I know I might be coming off as some kind of A.D.D. architecture fan boy but please don’t get me wrong.  I love the historic districts.  History is very important.  Take the Flatiron Building for instance.  That’s my favorite structure in the whole City.  It stands like an unflinching sentinel on 23rd and 5th, even as its sibling buildings all get taller and taller. But can you tell me how many different businesses have been on that pinched ground floor since 1987, way back when I started keeping records?

Yeah, even I can’t.  Because it’s a lot!

HAHA! – even that’s changing!

One time in 1960 a DC-8 crashed into Park Slope.  It clipped the top off a brownstone and most of it hit a butcher shop across Sterling Place.  Weirdly enough, they never put the cornice back on the brownstone.  And the butcher shop near it was never rebuilt; even today it’s still a weird weedy half lot.1960ParkSlopePlaneCrashSterlingPlace-and-7th-Ave

I used to point that out to visitors; I guess I found it kind of disappointing.  ‘Cause that’s what you’d expect in Philly or Cleveland.  But not New York, no sir.

“Put something there already, that’s valuable real estate!”

I guess this sentiment explains why I’m glad that they rebuilt at Ground Zero, and why I’m glad they didn’t put up duplicates of the Twin Towers.  That would have been creepy right?  Like doing “building cloning.”  Instead they’re putting up these buildings that don’t match each other, adding a couple of reflecting pools and even a park.  It’s planning by committee and I for one couldn’t be happier.

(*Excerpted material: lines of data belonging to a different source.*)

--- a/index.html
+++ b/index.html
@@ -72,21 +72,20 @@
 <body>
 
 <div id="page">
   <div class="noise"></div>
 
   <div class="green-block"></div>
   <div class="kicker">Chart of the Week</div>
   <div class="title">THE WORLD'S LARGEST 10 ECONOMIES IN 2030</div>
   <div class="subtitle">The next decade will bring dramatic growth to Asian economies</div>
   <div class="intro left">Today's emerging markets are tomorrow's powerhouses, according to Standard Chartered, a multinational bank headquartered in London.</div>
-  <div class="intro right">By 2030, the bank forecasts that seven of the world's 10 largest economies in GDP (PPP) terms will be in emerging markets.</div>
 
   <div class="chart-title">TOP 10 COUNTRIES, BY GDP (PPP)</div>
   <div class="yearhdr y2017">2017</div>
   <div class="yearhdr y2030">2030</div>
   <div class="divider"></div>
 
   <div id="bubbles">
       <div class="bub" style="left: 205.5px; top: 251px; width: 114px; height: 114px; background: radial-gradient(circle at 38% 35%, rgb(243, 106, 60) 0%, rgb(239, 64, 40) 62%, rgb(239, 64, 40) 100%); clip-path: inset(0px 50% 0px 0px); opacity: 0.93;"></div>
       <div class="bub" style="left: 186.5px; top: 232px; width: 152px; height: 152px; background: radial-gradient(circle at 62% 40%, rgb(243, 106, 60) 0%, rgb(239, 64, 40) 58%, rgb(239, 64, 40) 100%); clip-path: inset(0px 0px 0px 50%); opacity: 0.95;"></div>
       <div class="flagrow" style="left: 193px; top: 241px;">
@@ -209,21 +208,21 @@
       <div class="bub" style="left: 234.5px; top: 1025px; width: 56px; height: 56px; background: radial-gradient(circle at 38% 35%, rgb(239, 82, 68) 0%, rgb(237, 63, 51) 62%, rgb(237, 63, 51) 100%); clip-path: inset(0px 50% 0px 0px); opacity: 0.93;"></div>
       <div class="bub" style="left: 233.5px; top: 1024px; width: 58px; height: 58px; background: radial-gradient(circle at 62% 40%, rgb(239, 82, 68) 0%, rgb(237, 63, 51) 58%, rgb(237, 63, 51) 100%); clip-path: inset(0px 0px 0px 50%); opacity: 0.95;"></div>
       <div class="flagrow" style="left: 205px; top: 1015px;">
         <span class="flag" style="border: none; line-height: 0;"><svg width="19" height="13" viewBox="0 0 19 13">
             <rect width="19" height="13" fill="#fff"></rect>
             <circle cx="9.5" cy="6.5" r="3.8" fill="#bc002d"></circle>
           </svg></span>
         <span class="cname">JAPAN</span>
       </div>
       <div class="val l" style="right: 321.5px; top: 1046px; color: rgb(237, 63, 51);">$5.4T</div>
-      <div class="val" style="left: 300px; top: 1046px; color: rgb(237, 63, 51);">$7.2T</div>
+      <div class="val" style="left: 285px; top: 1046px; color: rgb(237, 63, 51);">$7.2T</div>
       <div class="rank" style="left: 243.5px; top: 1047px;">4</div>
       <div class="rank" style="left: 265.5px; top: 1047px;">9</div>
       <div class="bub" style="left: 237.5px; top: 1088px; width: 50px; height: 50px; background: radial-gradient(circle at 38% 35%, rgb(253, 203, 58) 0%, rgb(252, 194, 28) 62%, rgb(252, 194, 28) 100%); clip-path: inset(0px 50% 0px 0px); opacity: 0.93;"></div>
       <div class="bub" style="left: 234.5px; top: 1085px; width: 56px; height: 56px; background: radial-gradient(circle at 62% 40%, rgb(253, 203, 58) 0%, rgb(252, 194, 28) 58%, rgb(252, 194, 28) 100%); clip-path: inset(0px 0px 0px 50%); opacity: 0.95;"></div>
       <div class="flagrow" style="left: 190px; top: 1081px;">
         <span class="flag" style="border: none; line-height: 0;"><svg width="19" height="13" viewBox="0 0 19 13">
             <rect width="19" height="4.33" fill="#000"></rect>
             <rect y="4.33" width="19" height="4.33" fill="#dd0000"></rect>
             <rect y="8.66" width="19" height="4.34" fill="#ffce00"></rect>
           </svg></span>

Not that I’ve seen it in person, mind you, but don’t tell anyone, they might take away my card.

But, ah, for the good old days, when I was flying JetBlue from SeaTac so often that the owner of 18 Arhans knew me by name and would ask me about the Northwest rain.  When sometimes the subway ads didn’t even have a chance to change from trip to trip.  And every time I’d get out there I’d doff my Eddie Bauer and don a black T shirt, and field “how do I get there” questions from tourists.   I considered myself bi-coastal.

I stayed current and because of that they knew that I was the real deal.  Hey, like they say, if I’m lyin,’ I’m dyin.’

Now I’ll admit to you again, I’m rather worried.  I haven’t been to the City since they’d just resumed construction (visible to me anyway) of the ‘T’ Line, around February of 2010.

2nd Avenue Subway - take the T Train

2nd Avenue Subway – take the T Train

And I won’t be back until May of 2014. I’ve got to walk around and kind of catalogue all the changes.  I sure hope I have enough time.

I also hope I haven’t forgotten anything….. as if!  Ha! Got you!

Because that grid and those boroughs are in my mental hard drive.  Some things never change – because they just can’t.

There’ll be a new mayor with the comfortingly New York sounding name of De Blasio.  De Blasio, it sounds like a sausage fart though doesn’t it?  But he seems like a good guy and the Boroughs should be in good hands.  New York may be a city of independent thinkers but it needs a strong hand.  It always has.

But, c’mon, going from four times a year to now once every four years?  That’s just not right!  I may know Canal Jeans is really gone now and that the High Line will have completed its 3rd and last segment.  And that 1 WTC will be open for business and even the 9/11 Museum, but I’ll tell you this, to a New Yorker, knowing just ain’t the same as doing.   Ask anybody.

That’s why I don’t mind admitting to you a little insecurity.  And that’s why I sure as hell hope somebody asks me how to get down to Spring Street or something.   Only then will I feel better.  Give me a chance to walk the streets.  Only then will I know I will have again retained my credentials.